━━━━━ Data extracts
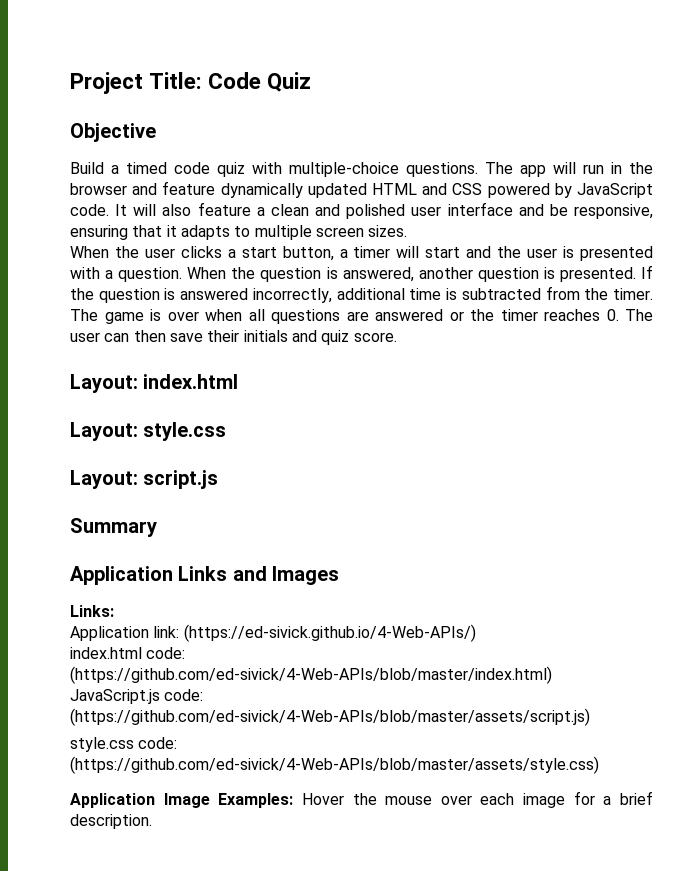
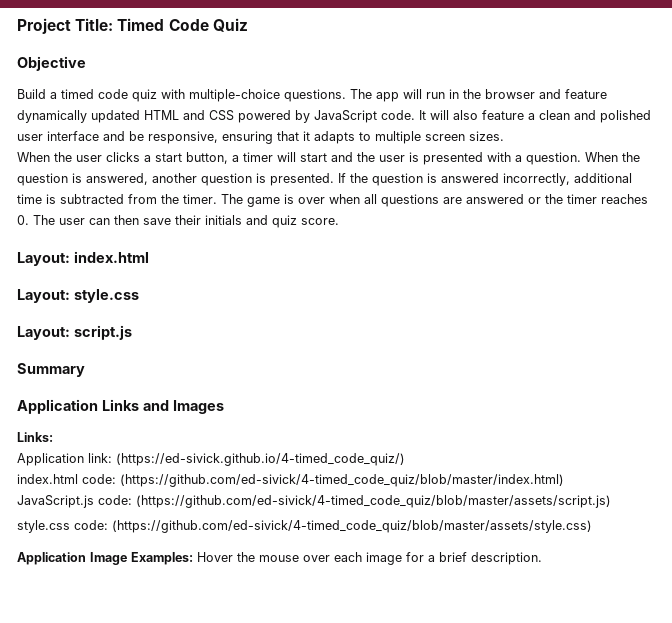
(203, 80) none -> [117,18,165,31] Timed
[183,624,476,642] (https://ed-sivick.github.io/4-Web-APIs/) -> [116,453,405,466] (https://ed-sivick.github.io/4-timed_code_quiz/)
[70,666,552,684] (https://github.com/ed-sivick/4-Web-APIs/blob/master/index.html) -> [120,474,564,487] (https://github.com/ed-sivick/4-timed_code_quiz/blob/master/index.html)
[70,708,590,726] (https://github.com/ed-sivick/4-Web-APIs/blob/master/assets/script.js) -> [136,495,611,508] (https://github.com/ed-sivick/4-timed_code_quiz/blob/master/assets/script.js)
[70,756,599,774] (https://github.com/ed-sivick/4-Web-APIs/blob/master/assets/style.css) -> [112,520,592,533] (https://github.com/ed-sivick/4-timed_code_quiz/blob/master/assets/style.css)

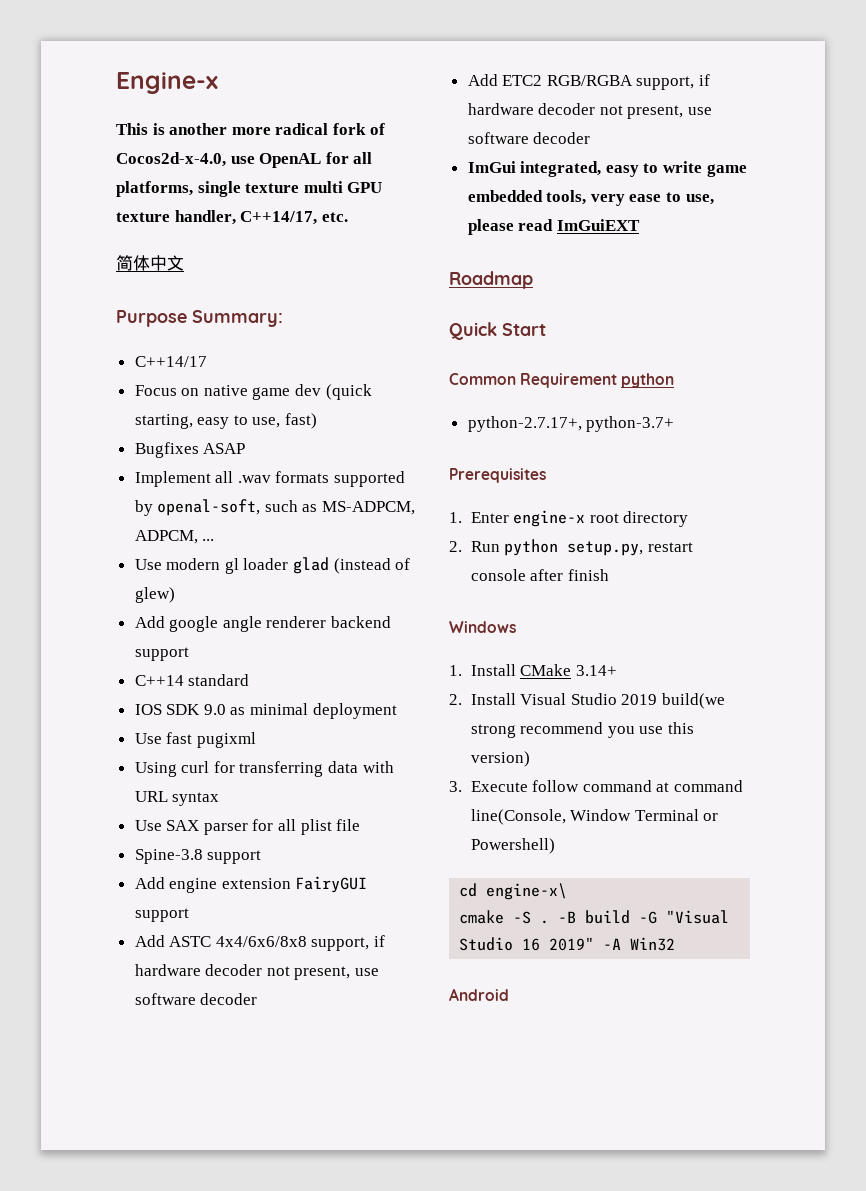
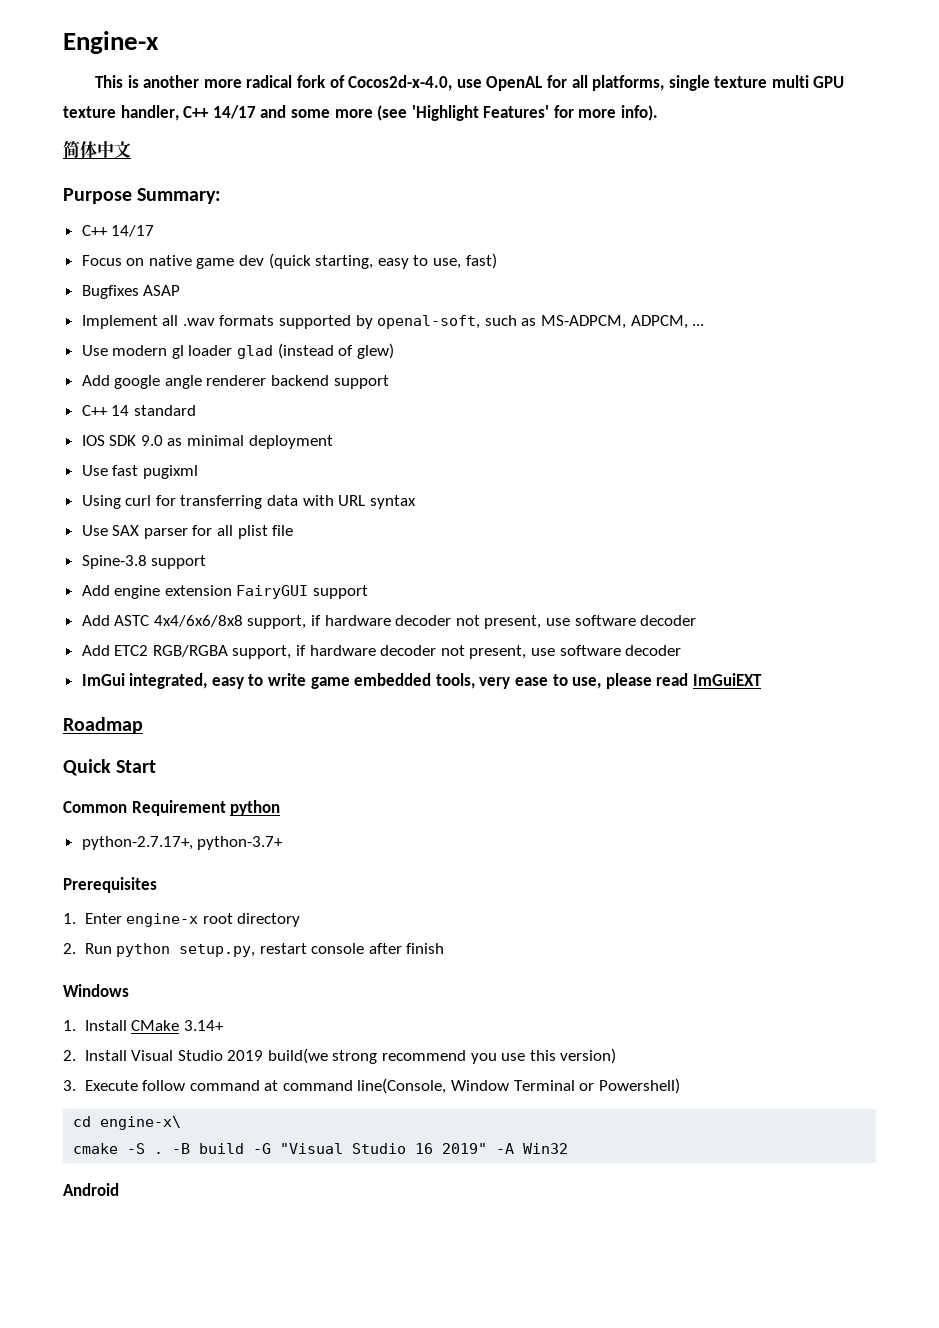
[240,211,348,225] C++14/17, etc. -> [183,105,659,121] C++ 14/17 and some more (see 'Highlight Features' for more info).
[134,356,207,367] C++14/17 -> [81,225,155,237] C++ 14/17
[134,675,184,686] C++14 -> [81,405,130,416] C++ 14

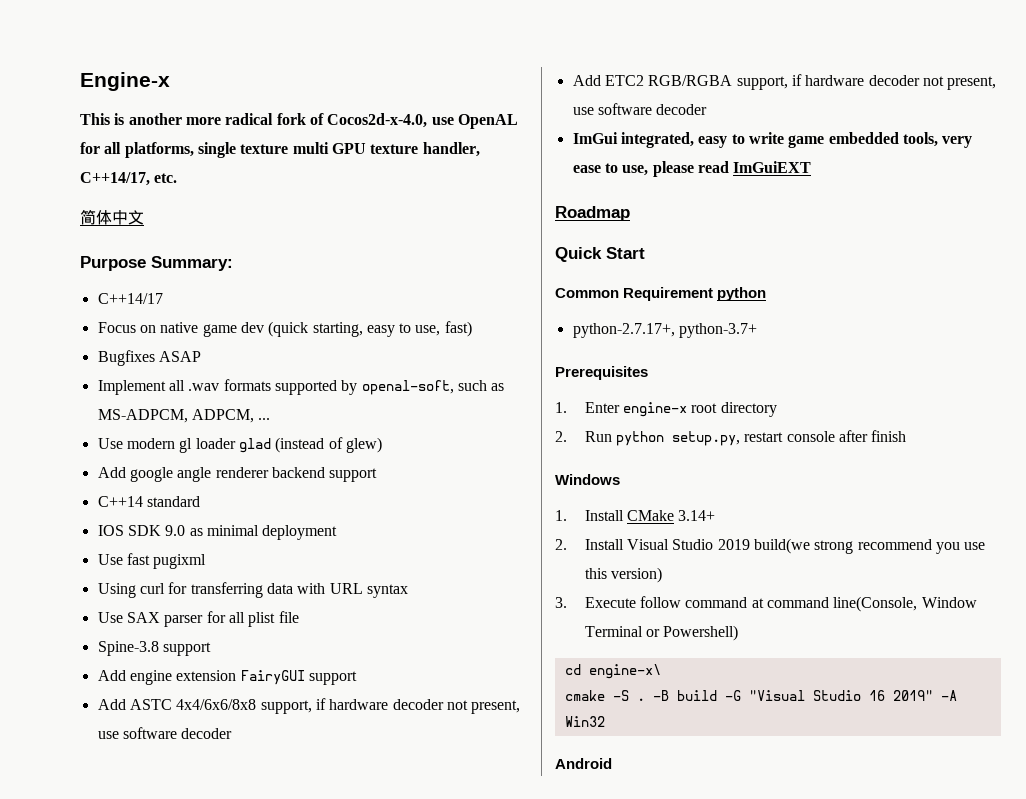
[183,105,659,121] C++ 14/17 and some more (see 'Highlight Features' for more info). -> [80,172,178,186] C++14/17, etc.
[81,225,155,237] C++ 14/17 -> [97,293,163,304] C++14/17
[81,405,130,416] C++ 14 -> [97,496,143,507] C++14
━━━━━━━━━━
■ **Requirement**
Without the pictures, set down every entry exactly.

■ **Solution for this problem**
(203, 80) none -> [117,18,165,31] Timed
[183,624,476,642] (https://ed-sivick.github.io/4-Web-APIs/) -> [116,453,405,466] (https://ed-sivick.github.io/4-timed_code_quiz/)
[70,666,552,684] (https://github.com/ed-sivick/4-Web-APIs/blob/master/index.html) -> [120,474,564,487] (https://github.com/ed-sivick/4-timed_code_quiz/blob/master/index.html)
[70,708,590,726] (https://github.com/ed-sivick/4-Web-APIs/blob/master/assets/script.js) -> [136,495,611,508] (https://github.com/ed-sivick/4-timed_code_quiz/blob/master/assets/script.js)
[70,756,599,774] (https://github.com/ed-sivick/4-Web-APIs/blob/master/assets/style.css) -> [112,520,592,533] (https://github.com/ed-sivick/4-timed_code_quiz/blob/master/assets/style.css)

[240,211,348,225] C++14/17, etc. -> [183,105,659,121] C++ 14/17 and some more (see 'Highlight Features' for more info).
[134,356,207,367] C++14/17 -> [81,225,155,237] C++ 14/17
[134,675,184,686] C++14 -> [81,405,130,416] C++ 14

[183,105,659,121] C++ 14/17 and some more (see 'Highlight Features' for more info). -> [80,172,178,186] C++14/17, etc.
[81,225,155,237] C++ 14/17 -> [97,293,163,304] C++14/17
[81,405,130,416] C++ 14 -> [97,496,143,507] C++14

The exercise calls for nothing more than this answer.